▸ ASSIGNED TASK
Please reproduce the records exactly, leaving out any pictures.

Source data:
◆ ◆ ◆ ◆

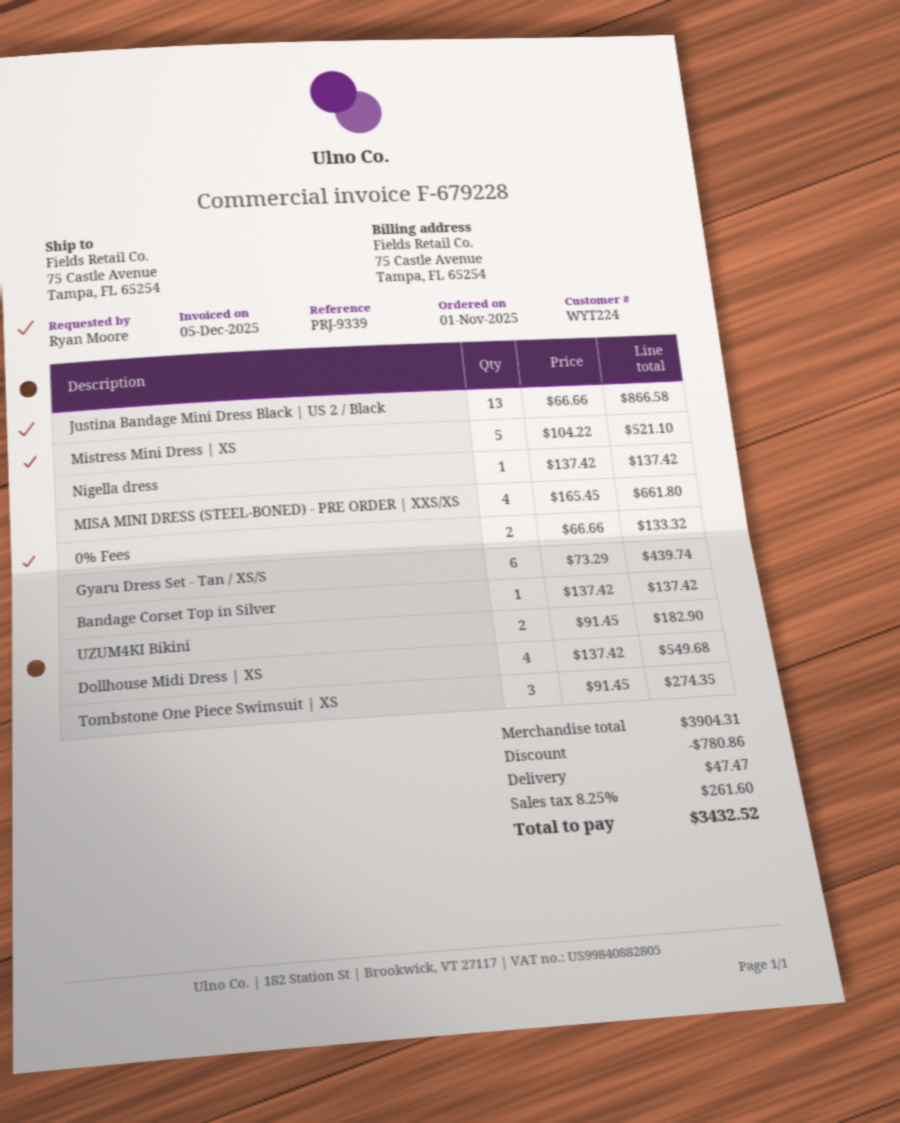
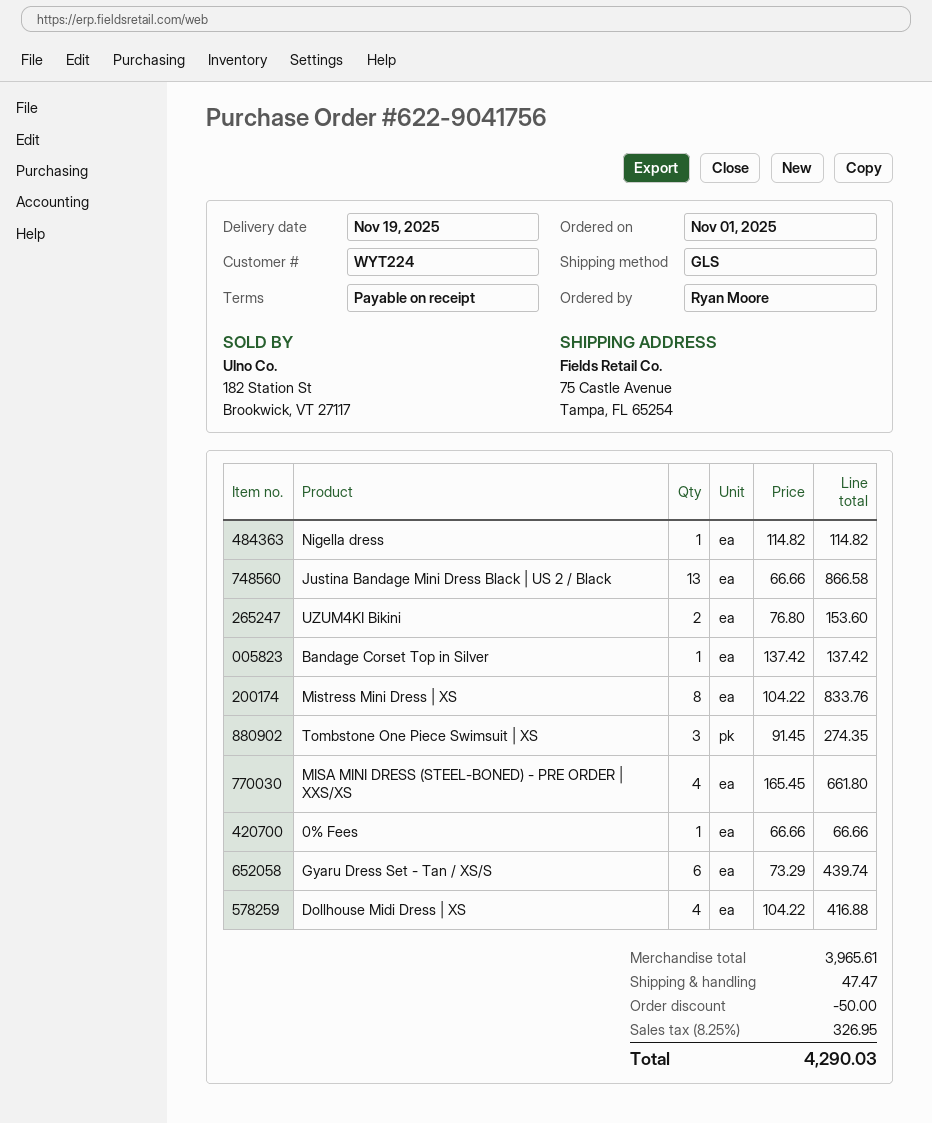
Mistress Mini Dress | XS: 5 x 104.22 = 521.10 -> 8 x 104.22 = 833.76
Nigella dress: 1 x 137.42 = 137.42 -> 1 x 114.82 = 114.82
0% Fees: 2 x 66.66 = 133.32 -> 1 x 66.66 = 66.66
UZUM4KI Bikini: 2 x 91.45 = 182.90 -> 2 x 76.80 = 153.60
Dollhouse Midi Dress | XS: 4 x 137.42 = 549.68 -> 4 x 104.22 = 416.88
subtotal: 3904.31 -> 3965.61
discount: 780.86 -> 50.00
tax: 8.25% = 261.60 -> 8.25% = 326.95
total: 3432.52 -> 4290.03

◆ ◆ ◆ ◆

▸ RESPONSE FOR THIS EXERCISE
Mistress Mini Dress | XS: 5 x 104.22 = 521.10 -> 8 x 104.22 = 833.76
Nigella dress: 1 x 137.42 = 137.42 -> 1 x 114.82 = 114.82
0% Fees: 2 x 66.66 = 133.32 -> 1 x 66.66 = 66.66
UZUM4KI Bikini: 2 x 91.45 = 182.90 -> 2 x 76.80 = 153.60
Dollhouse Midi Dress | XS: 4 x 137.42 = 549.68 -> 4 x 104.22 = 416.88
subtotal: 3904.31 -> 3965.61
discount: 780.86 -> 50.00
tax: 8.25% = 261.60 -> 8.25% = 326.95
total: 3432.52 -> 4290.03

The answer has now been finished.